---------- RECORDS

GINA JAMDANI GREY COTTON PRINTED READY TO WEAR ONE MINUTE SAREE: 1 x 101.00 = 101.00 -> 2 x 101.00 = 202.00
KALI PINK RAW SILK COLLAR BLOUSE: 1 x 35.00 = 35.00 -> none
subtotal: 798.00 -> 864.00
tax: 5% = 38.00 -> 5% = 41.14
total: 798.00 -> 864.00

--------------------
---------- RECORDS

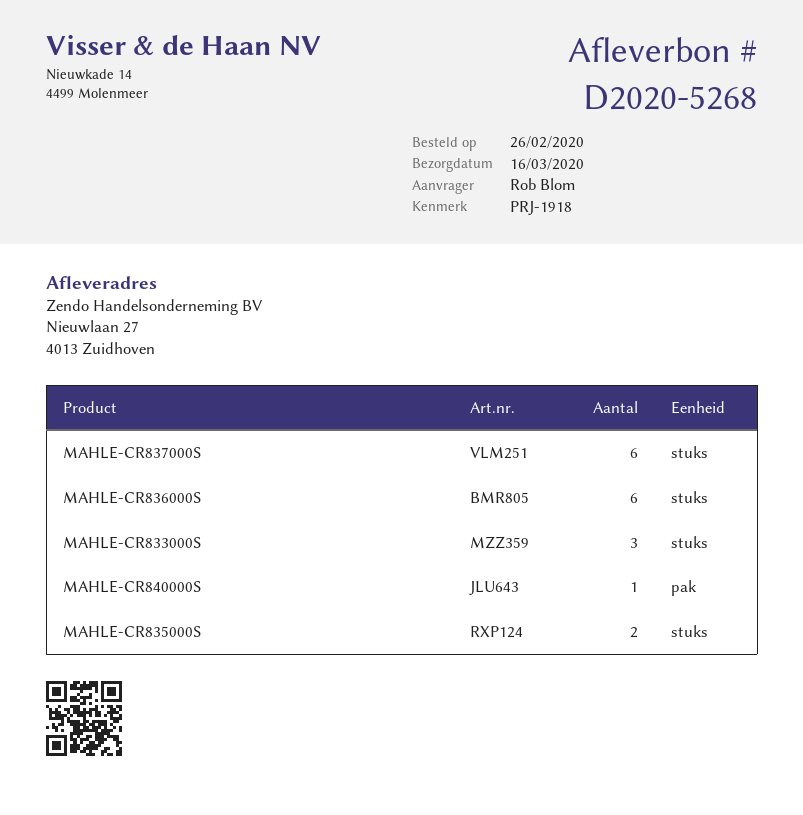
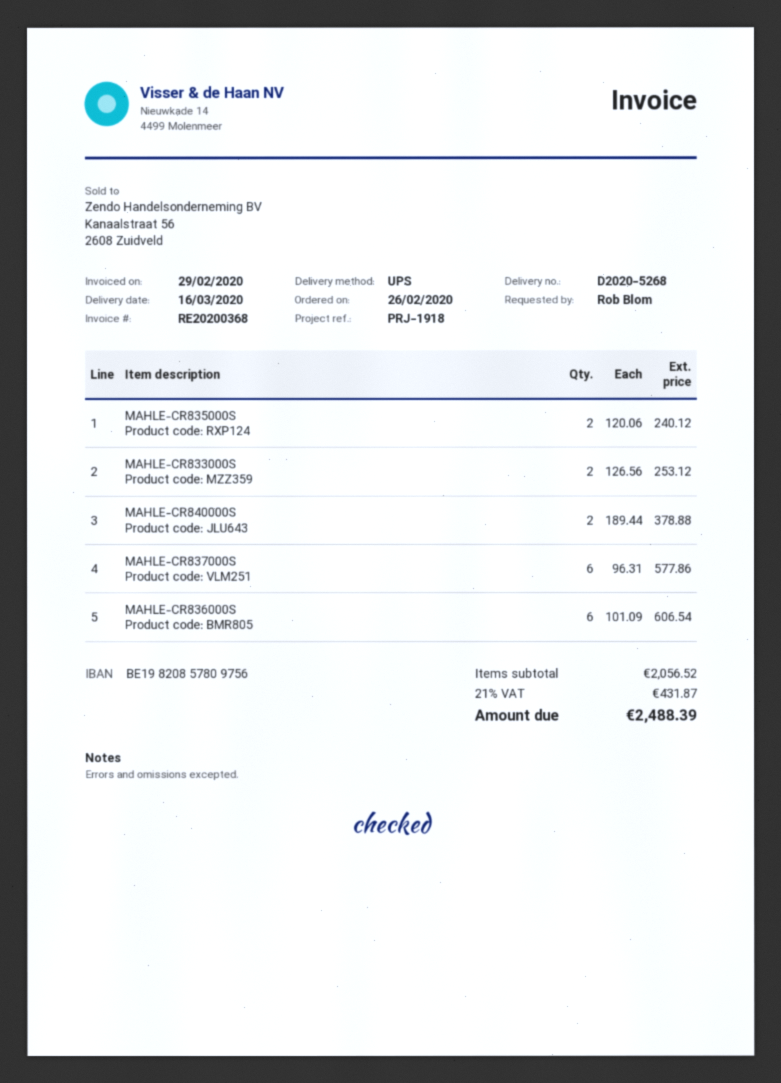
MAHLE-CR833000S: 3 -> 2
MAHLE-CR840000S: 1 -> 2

--------------------

* [WORK TO COMPLETE] The lines to report are those in the material above that contain the word "MAHLE"; copy every one of them.

* [TASK SOLUTION]
MAHLE-CR833000S: 3 -> 2
MAHLE-CR840000S: 1 -> 2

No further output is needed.